* WHAT THE EXERCISE ASKS: Write out the listing exactly, dropping any picture it contains.

(DATA FOR REVIEW)

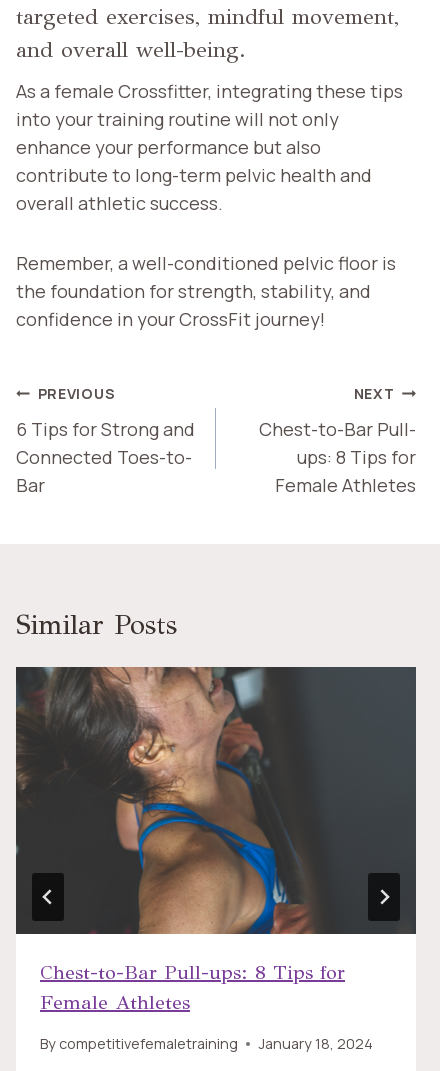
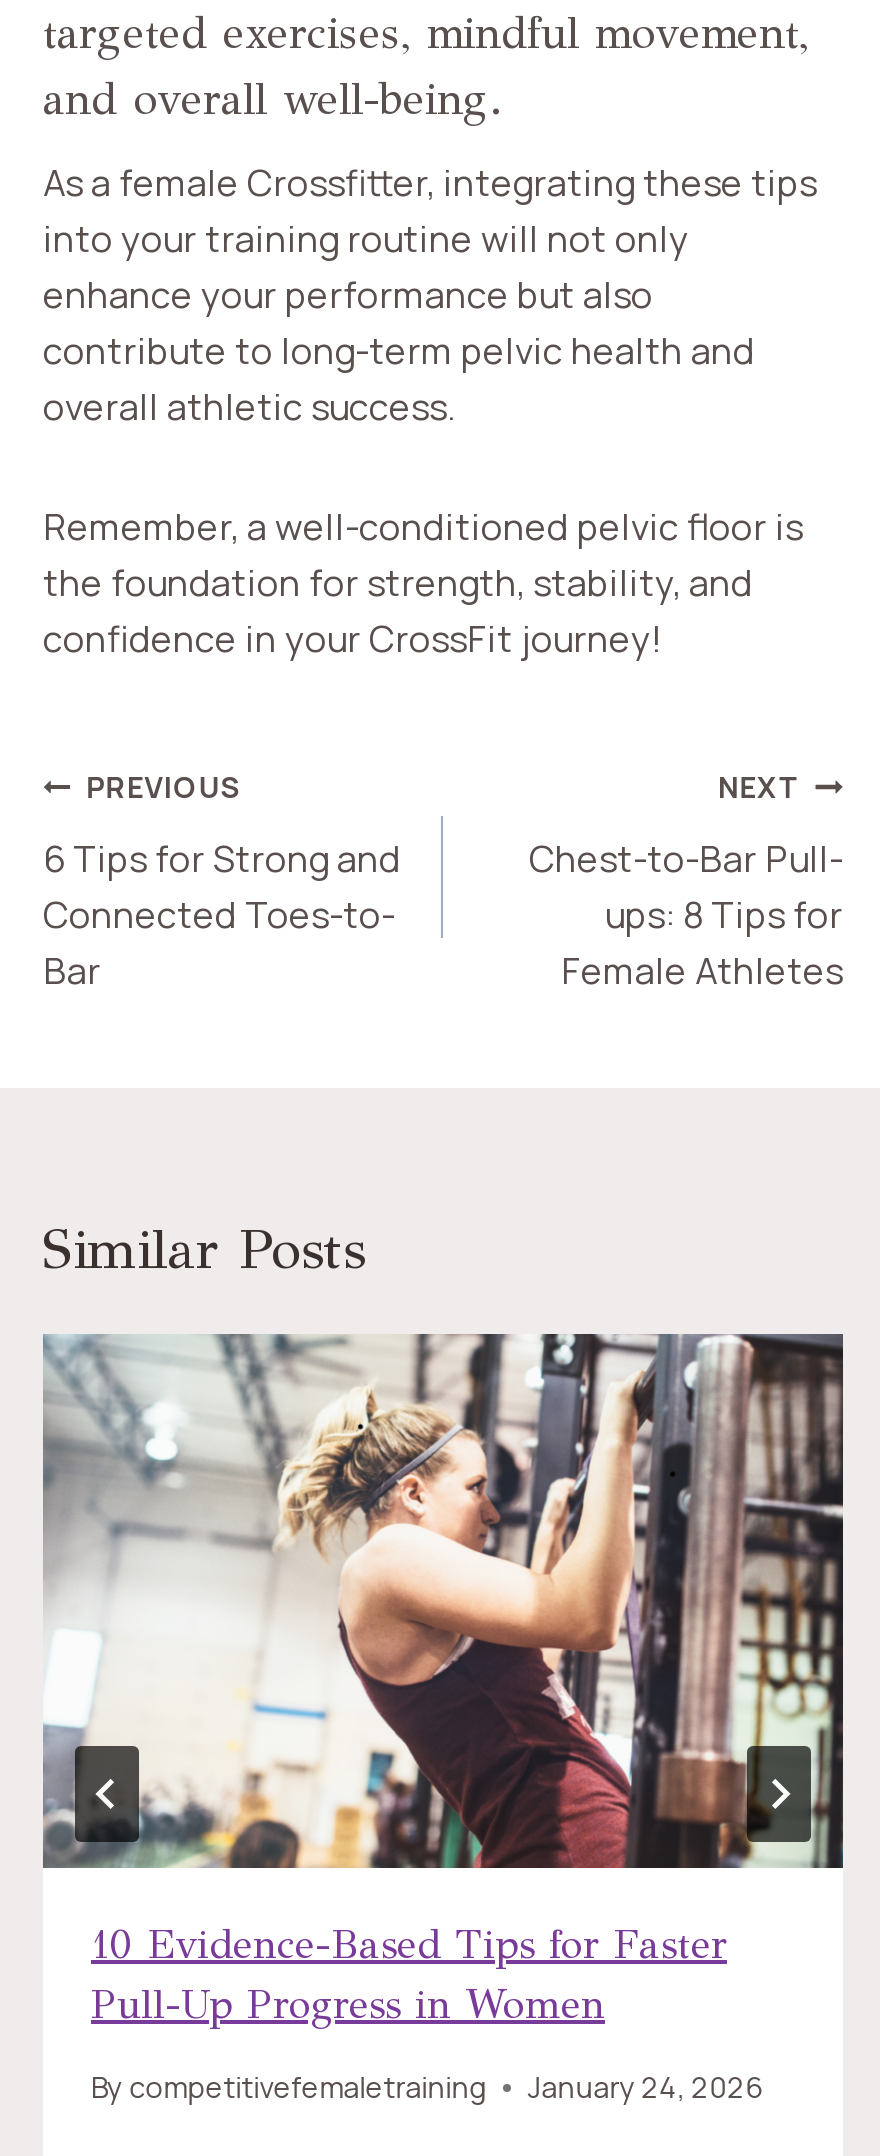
- [image]
- Chest-to-Bar Pull-ups: 8 Tips for
- Female Athletes
+ [image]
+ 10 Evidence-Based Tips for Faster
+ Pull-Up Progress in Women

- By competitivefemaletraining January 18, 2024
+ By competitivefemaletraining January 24, 2026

(End DATA FOR REVIEW)

* COMPLETED EXERCISE:
- [image]
- Chest-to-Bar Pull-ups: 8 Tips for
- Female Athletes
+ [image]
+ 10 Evidence-Based Tips for Faster
+ Pull-Up Progress in Women

- By competitivefemaletraining January 18, 2024
+ By competitivefemaletraining January 24, 2026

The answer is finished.